HannesSommer commented 8 years ago

Okay, let's finish this thing :).

Why don't we have the negation (the minus in front of k in https://en.wikipedia.org/wiki/Logistic_function) of the argument and why is it called inverse? Is inverse referring to that argument negation? If yes that is a bad name, because inverse is already reserved for the inverse. Maybe Flipped would have been better. But that is something to make better next time.
To get that right I'd recommend to solve the numerical problem for the most simple part that still has the underlying numerical challenge. IMO that would be x->1/(1 + exp(x)). After we have that function properly implemented together with its Jacobian, it is easy to get the logistic function right, because that only involves chaining with affine linear transformations. To do that with minimal hassle I would keep all the interface we have and just add two functions, oneOverOnePlusExp and oneOverOnePlusExpJacobian and test the separately till they are as good as we need them to be and use them later in the implementation of the ScalarExpressionNodeInverseSigmoid. This will solve all the threshold extra complication we have when considering the additional parameters of the Logistic function.
To solve the overflow problem really good is still probably quite hard. Maybe there are solutions already out there? Maybe for the tanh? (would solve our problem as well, because it almost the same function.
If we can't get that nice, why not switch to atan ? It is probably much simpler to get right and It could even be nicer because it is not that super flat out there. Have you considered that one?

uschwes commented 8 years ago

Very good ideas. tanh looks suitable indeed. atan too.

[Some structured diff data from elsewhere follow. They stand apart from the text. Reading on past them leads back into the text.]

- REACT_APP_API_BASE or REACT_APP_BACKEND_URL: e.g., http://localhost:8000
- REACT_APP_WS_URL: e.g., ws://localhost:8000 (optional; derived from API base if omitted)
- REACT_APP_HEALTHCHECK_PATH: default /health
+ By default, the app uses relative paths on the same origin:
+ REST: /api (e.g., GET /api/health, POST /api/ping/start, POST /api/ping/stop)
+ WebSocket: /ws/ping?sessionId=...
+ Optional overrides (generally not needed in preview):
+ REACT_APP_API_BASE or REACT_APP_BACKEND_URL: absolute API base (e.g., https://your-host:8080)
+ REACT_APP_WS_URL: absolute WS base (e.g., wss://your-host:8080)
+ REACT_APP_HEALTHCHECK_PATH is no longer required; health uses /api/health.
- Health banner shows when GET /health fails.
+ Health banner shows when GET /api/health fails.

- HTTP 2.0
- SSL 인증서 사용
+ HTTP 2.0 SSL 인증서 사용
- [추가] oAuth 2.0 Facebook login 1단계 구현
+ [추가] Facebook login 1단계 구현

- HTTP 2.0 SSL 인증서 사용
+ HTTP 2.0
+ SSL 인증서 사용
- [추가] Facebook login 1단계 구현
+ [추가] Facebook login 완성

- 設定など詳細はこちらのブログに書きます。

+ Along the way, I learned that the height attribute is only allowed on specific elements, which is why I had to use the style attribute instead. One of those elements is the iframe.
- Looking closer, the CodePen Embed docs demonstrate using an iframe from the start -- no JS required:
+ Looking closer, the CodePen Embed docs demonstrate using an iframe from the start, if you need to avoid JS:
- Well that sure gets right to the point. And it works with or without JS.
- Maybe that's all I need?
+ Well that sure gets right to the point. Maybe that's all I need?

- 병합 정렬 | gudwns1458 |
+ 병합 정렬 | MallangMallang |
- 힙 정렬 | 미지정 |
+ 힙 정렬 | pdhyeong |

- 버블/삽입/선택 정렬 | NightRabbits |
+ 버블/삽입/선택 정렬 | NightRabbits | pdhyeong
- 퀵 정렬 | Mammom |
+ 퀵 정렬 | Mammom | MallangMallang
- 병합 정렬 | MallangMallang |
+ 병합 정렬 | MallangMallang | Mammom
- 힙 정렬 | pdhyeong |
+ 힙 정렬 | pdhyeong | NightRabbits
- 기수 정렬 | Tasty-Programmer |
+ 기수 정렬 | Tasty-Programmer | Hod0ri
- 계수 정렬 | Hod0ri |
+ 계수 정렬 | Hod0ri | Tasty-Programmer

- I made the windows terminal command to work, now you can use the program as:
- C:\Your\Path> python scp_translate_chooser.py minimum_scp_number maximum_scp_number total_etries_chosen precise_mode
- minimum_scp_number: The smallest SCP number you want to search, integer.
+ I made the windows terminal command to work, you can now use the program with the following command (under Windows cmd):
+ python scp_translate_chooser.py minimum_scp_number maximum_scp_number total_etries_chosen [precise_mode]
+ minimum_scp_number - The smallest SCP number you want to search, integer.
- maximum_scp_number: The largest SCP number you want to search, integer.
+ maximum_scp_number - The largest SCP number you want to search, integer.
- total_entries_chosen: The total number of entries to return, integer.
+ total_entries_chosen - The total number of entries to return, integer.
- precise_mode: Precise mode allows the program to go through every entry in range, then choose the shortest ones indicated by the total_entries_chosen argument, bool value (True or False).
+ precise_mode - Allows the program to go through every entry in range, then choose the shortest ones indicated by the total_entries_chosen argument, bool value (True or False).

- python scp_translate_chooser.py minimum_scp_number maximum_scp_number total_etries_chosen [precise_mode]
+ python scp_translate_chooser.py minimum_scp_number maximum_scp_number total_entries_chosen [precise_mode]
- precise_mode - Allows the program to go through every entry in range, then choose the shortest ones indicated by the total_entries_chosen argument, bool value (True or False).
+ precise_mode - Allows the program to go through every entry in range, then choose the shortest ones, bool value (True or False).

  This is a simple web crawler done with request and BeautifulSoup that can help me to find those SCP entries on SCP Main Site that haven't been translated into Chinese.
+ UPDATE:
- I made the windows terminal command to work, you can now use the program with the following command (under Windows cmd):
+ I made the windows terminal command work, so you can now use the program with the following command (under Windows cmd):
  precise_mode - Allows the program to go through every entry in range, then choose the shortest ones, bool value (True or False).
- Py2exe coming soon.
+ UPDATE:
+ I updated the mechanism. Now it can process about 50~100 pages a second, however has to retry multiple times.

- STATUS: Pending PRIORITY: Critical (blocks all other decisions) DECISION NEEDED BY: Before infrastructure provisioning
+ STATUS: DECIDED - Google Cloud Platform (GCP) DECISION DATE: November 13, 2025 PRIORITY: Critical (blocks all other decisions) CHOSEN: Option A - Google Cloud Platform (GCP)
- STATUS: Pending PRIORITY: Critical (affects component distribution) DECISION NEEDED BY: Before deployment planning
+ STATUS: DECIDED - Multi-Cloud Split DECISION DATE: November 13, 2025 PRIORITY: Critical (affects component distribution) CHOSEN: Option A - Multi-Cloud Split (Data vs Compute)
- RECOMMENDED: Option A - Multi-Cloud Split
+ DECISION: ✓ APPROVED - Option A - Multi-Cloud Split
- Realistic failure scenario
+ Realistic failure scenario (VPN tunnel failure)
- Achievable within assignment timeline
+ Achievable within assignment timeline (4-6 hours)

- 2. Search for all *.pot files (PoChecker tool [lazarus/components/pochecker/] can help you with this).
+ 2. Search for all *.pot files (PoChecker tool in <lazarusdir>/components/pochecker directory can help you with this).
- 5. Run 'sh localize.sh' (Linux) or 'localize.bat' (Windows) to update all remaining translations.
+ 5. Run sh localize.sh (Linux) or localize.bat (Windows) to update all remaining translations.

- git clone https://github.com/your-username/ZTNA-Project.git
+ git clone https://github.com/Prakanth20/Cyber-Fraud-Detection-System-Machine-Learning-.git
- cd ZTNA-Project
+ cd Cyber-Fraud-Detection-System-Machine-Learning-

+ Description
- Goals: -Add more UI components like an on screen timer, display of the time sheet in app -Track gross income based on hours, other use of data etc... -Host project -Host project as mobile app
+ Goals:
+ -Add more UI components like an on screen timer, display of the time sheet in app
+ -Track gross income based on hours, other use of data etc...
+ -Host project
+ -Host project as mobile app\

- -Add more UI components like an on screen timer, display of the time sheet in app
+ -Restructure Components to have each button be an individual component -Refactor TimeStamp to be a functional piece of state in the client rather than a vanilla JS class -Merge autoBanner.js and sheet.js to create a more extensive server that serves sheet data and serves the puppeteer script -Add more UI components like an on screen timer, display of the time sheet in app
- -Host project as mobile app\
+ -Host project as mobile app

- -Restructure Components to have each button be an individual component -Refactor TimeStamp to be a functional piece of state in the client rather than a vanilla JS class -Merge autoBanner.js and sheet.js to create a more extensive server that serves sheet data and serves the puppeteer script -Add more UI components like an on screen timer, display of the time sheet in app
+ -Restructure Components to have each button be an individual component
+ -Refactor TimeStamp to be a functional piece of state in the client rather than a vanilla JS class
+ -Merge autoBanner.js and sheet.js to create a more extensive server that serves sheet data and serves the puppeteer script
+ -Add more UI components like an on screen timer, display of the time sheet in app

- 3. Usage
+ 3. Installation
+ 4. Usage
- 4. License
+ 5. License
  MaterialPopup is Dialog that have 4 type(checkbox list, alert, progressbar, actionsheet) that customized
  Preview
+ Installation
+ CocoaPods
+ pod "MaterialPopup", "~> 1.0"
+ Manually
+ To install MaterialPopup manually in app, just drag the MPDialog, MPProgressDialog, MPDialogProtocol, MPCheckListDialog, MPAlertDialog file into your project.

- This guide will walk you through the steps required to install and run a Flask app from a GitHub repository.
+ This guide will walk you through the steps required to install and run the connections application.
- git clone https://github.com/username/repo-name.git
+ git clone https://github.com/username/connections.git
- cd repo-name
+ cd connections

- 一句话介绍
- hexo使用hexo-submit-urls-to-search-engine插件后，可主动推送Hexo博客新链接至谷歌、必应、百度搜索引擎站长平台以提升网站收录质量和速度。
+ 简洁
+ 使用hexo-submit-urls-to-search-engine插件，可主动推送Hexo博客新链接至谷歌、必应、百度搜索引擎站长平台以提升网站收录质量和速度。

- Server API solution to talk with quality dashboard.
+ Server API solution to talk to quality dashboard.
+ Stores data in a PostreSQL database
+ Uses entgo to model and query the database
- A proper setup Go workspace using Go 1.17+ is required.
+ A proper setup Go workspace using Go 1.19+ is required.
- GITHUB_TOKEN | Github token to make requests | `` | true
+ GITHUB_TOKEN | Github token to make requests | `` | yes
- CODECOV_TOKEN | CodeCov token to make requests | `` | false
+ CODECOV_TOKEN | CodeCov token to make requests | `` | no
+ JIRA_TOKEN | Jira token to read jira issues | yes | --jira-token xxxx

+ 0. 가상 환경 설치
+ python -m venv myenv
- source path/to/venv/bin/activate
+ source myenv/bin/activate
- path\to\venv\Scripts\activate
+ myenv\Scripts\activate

We should try both. I agree that solving the "flipped" sigmoid problem is probably a waste of time. I'll give it a try.

HannesSommer commented 8 years ago

Maybe I wasn't clear about tanh, is is really basically the same function. It is only a affine linear transformation of the original logistic function. So it won't help. Of course it is still nice to have it in the list of AD supported functions. But for the planner it won't help. tanh I only mentioned as an idea to look for in case somebody solved the numerical problems for tanh already. Because then one could use these solutions for our logistic functions. atan is a completely different story and might very well be nicer numerically and maybe even better suited.

HannesSommer commented 8 years ago

Ah, wait, there is a std::tanh implementation already? Then that could be a good implementation already. Then it could actually help. Have you seen the relation to the logistic function? (s. https://en.wikipedia.org/wiki/Logistic_function). You can use it as an drop in replacement because 1 / (1 + exp(-x)) = 1/2 ( 1 + tanh( x / 2 ) ) .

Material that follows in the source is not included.